(Problem statement): Make an exact copy of the whole listing, but leave its pictures out.

---

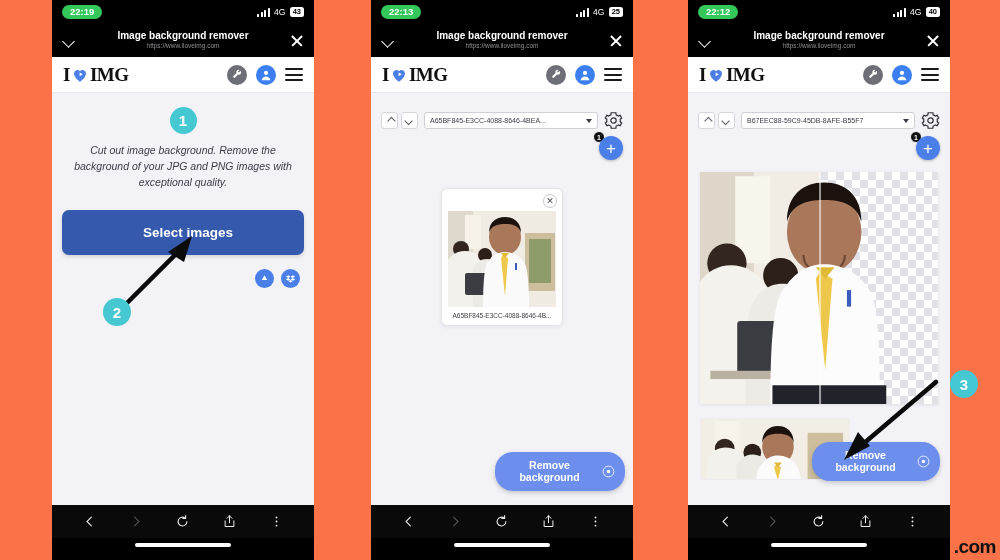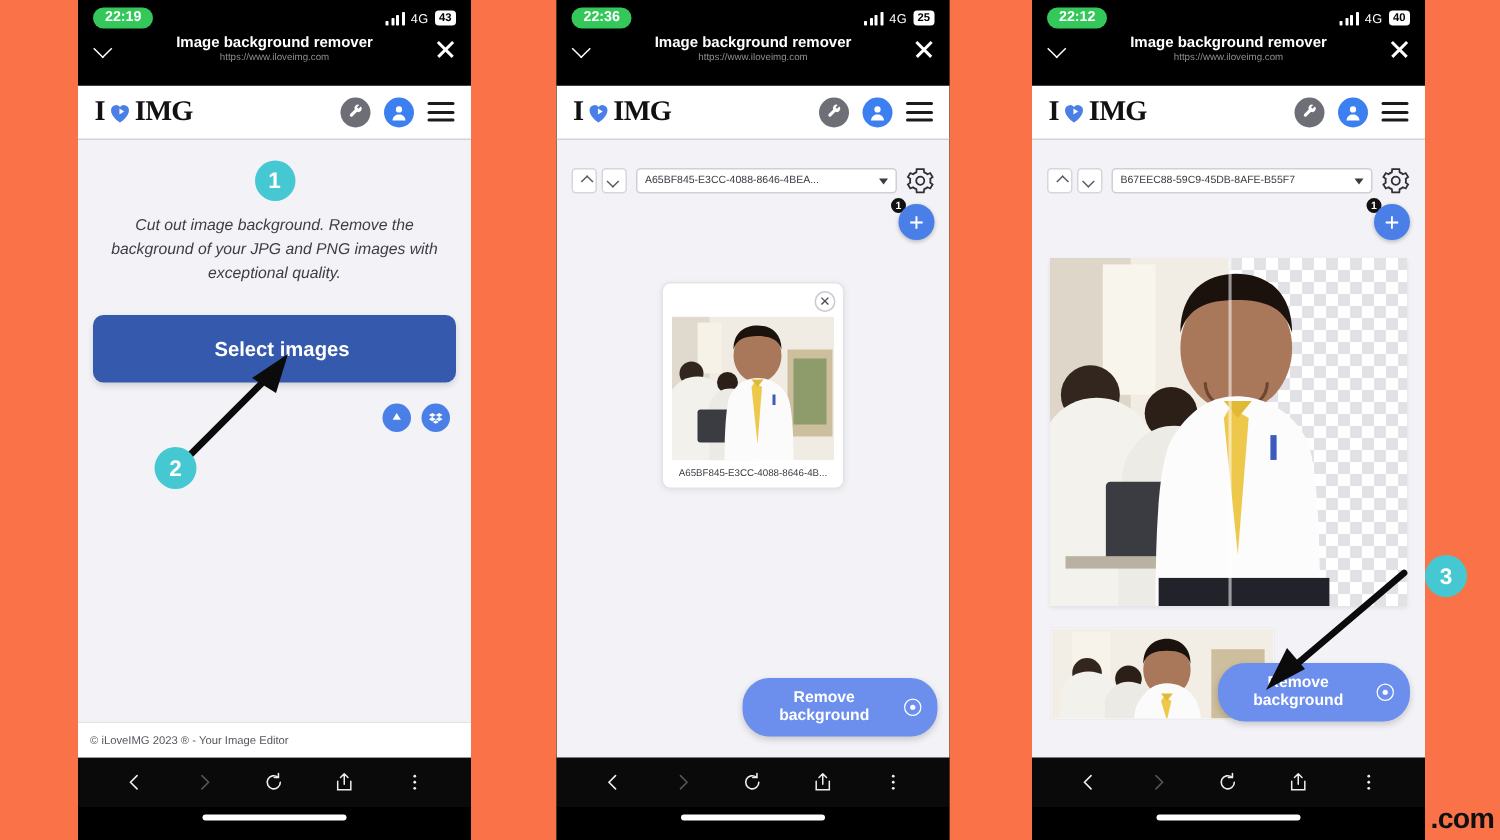--- a/index.html
+++ b/index.html
@@ -338,7 +338,7 @@
   <div class="phone" id="phone2">
 
     <div class="statusbar">
-      <span class="clock-pill">22:36</span>
+      <span class="clock-pill">22:13</span>
       <span class="status-right">
         <span class="bars">
             <i></i>

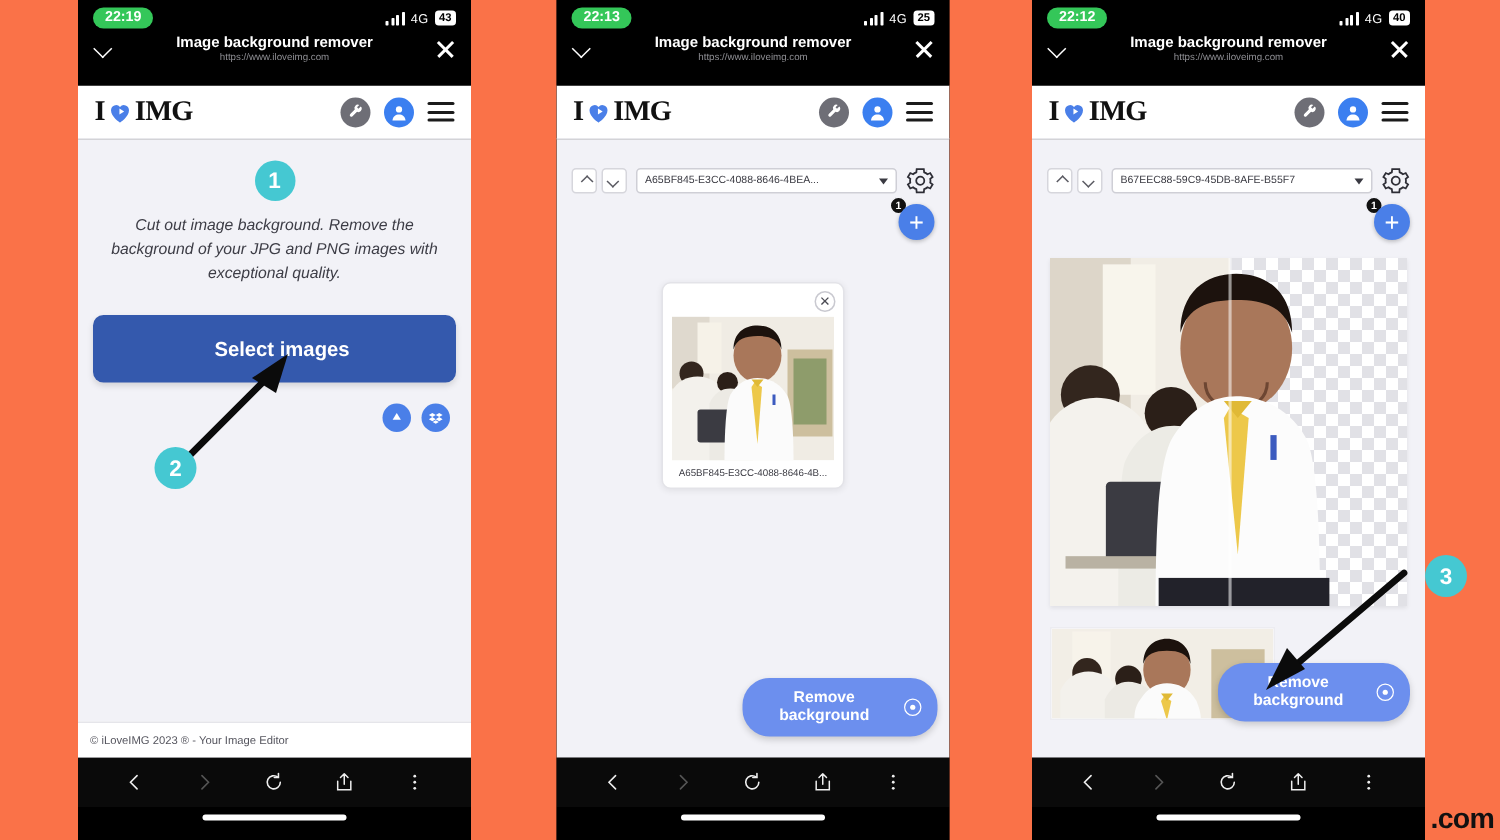--- a/index.html
+++ b/index.html
@@ -46,7 +46,7 @@
   
   .appbar {
     background: #000; color: #fff; flex: none;
-    height: 33px; display: flex; align-items: flex-start;
+    height: 33px; display: flex; align-items: center;
     padding: 0 9px; position: relative;
   }
   .appbar-center { flex: 1; text-align: center; line-height: 1.05; }

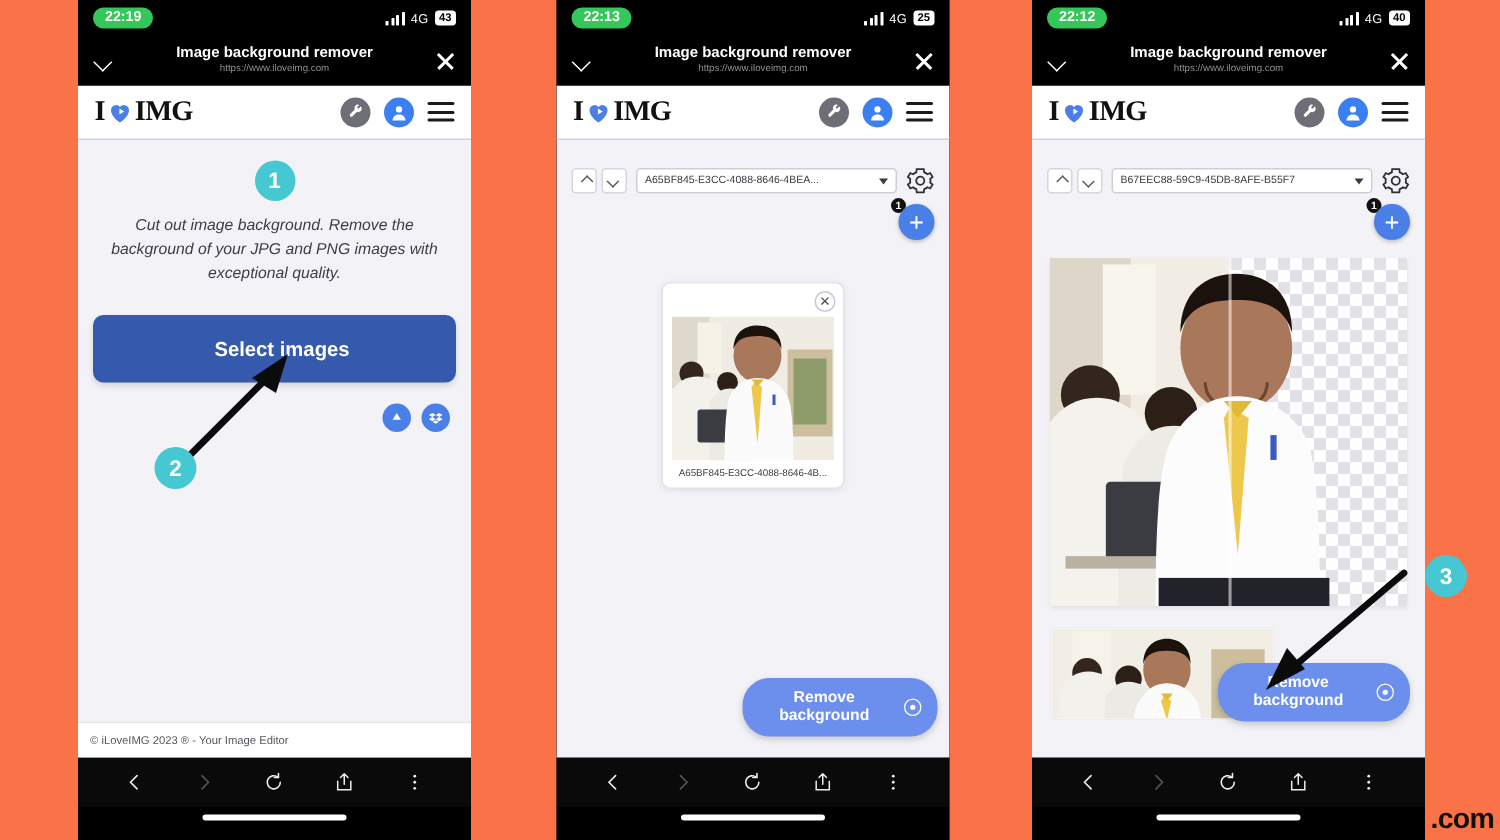--- a/index.html
+++ b/index.html
@@ -296,7 +296,6 @@
             </svg>
         </span>
       </div>
-      <div class="footer-note">© iLoveIMG 2023 ® - Your Image Editor</div>
     </div>
 
     <div class="botnav">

---

(Solution):
--- a/index.html
+++ b/index.html
@@ -338,7 +338,7 @@
   <div class="phone" id="phone2">
 
     <div class="statusbar">
-      <span class="clock-pill">22:36</span>
+      <span class="clock-pill">22:13</span>
       <span class="status-right">
         <span class="bars">
             <i></i>

--- a/index.html
+++ b/index.html
@@ -46,7 +46,7 @@
   
   .appbar {
     background: #000; color: #fff; flex: none;
-    height: 33px; display: flex; align-items: flex-start;
+    height: 33px; display: flex; align-items: center;
     padding: 0 9px; position: relative;
   }
   .appbar-center { flex: 1; text-align: center; line-height: 1.05; }

--- a/index.html
+++ b/index.html
@@ -296,7 +296,6 @@
             </svg>
         </span>
       </div>
-      <div class="footer-note">© iLoveIMG 2023 ® - Your Image Editor</div>
     </div>
 
     <div class="botnav">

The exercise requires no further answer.